News and Publications
The Skaggs Institute for Chemical Biology
Scientific Report 1998-1999
Expression of Antibodies in Microalgae
S.P. Mayfield, E. Efuet, C. Fong, M. Gonzalez, D. Hogan, H.-C. Hung, B. Ngo,
We express antibodies in algae for several reasons. First, because of the
emergence of bacteria resistant to antibiotics, alternative treatments are essential
to maintain the present standards of health care. Treatment of bacterial infections
with antibodies is quite effective, but the cost of producing antibodies makes
such treatment prohibitively expensive. In addition, antibodies have the potential
to block viral infection, something that antibiotics, in general, cannot do.
Currently, a number of recombinant protein expression systems are available
for the production of antibody proteins. Each system has distinct advantages
in terms of protein yield, ease of manipulation, and cost of production. Microalgae
are one group of organisms that have received little attention concerning their
use as bioreactors for the production of recombinant proteins. Yet, use of microalgae
in such an endeavor has several advantages. These include relatively fast growth
rates; high cell densities; extremely large culture volumes, in excess of 500,000
L; low risk of contamination by viruses, prions, or endotoxin; low media costs;
the ability to transform chloroplast, nuclear, or mitochondrial genomes in a
variety of genetic backgrounds; and rapid progression from initial transformants
to the large-scale production of proteins.
For many recombinant antibodies, currently available methods of production
are inefficient or are simply too costly, a situation that has severely limited
the wider use of these proteins in a variety of applications. Functional antibodies,
for example, are hard to produce in prokaryotic expression systems, because these
complex proteins tend not to fold correctly in these systems. Although some antibodies
produced from mouse cell cultures are used as therapeutic agents in oncology,
antibodies produced in this manner are simply too expensive to be of practical
use in fields such as biocatalysis or bioseparation (purification of stereoisomers)
or as therapeutics for a number of nonlife-threatening human diseases.

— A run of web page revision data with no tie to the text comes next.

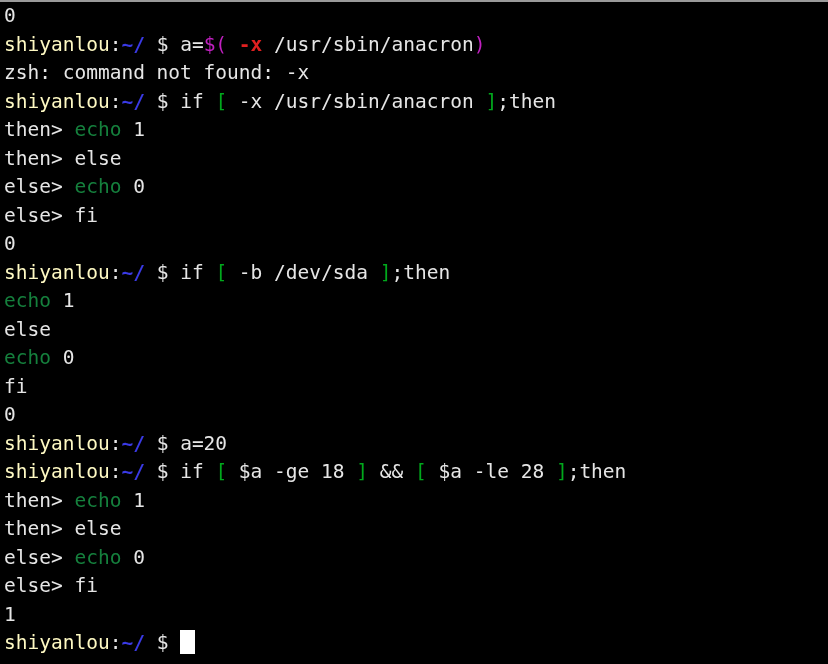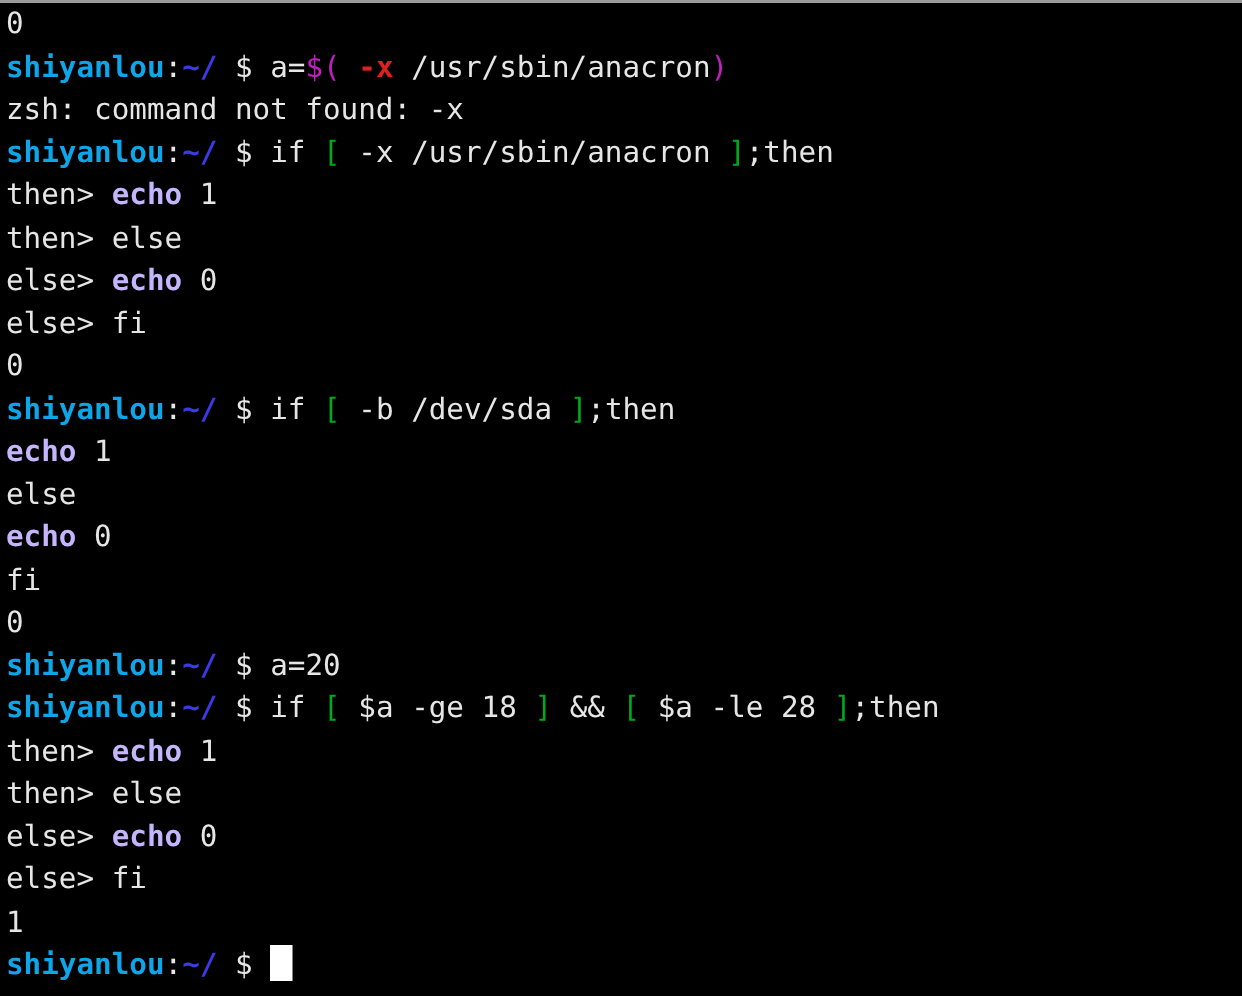--- a/index.html
+++ b/index.html
@@ -30,22 +30,22 @@
   }
   .line {
     height: 28.5px;
     white-space: pre;
     display: block;
   }
   .seg { white-space: pre; }
 
   
   .c-white    { color: #e6e6e6; }
-  .c-green    { color: #c4b5fd; font-weight: bold; }
-  .c-brgreen  { color: #0ea5e9; font-weight: bold; }
+  .c-green    { color: #15803d; }
+  .c-brgreen  { color: #fef9c3; font-weight: normal; }
   .c-blue     { color: #3a3ae6; font-weight: bold; }
   .c-orange   { color: #e5e5e5; }
   .c-magenta  { color: #c020c0; }
   .c-red      { color: #e02020; font-weight: bold; }
   .c-brackgrn { color: #00a81c; }
 
   .cursor {
     display: inline-block;
     width: 15px;
     height: 24px;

The use of antibodies in these endeavors could be quite effective if the high
cost of production could be reduced.
We are engineering strains of the green alga Chlamydomonas reinhardtii to
express antibody genes in both the chloroplast and the cytoplasmic compartments
(Fig. 1). We have expressed several truncated versions of antibodies, known as
single-chain antibodies, in the chloroplast. These antibodies include ones that
recognize herpes simplex virus proteins and tetanus toxin and an antibody that
is a catalytic aldolase. We have also constructed vectors for the expression
of larger antibodies composed of both a light-chain protein and a heavy-chain
protein that will export these antibodies from the cell. The vectors designed
for the export of antibodies should direct the accumulation of functional antibodies
to the culture medium, allowing easy purification of the protein.
In general, antibodies expressed in algae have properties similar to those
of the original antibodies, which were expressed in either mouse or human cells.
Some of the single-chain antibodies we have expressed accumulate to relatively
high levels in transgenic strains and appear to be stable within the cells. These
studies indicate that pharmacologically important antibodies can be produced
in algae at high levels and that these antibodies act exactly as do antibodies
produced in more traditional and expensive systems. Antibodies expressed in algae
should allow easy purification and should lack many of the undesirable toxins
or mammalian viruses that can potentially contaminate antibodies expressed in
bacterial or eukaryotic cell cultures.
Bruick, R., Mayfield, S.P. Light-activated translation of chloroplast
mRNAs. Trends Plant Sci. 4:190, 1999.
Bruick, R., Mayfield, S.P. Processing of the psbA 5´ untranslated
region in Chlamydomonas reinhardtii depends upon factors mediating ribosome
association. J. Cell Biol. 143:1145, 1998.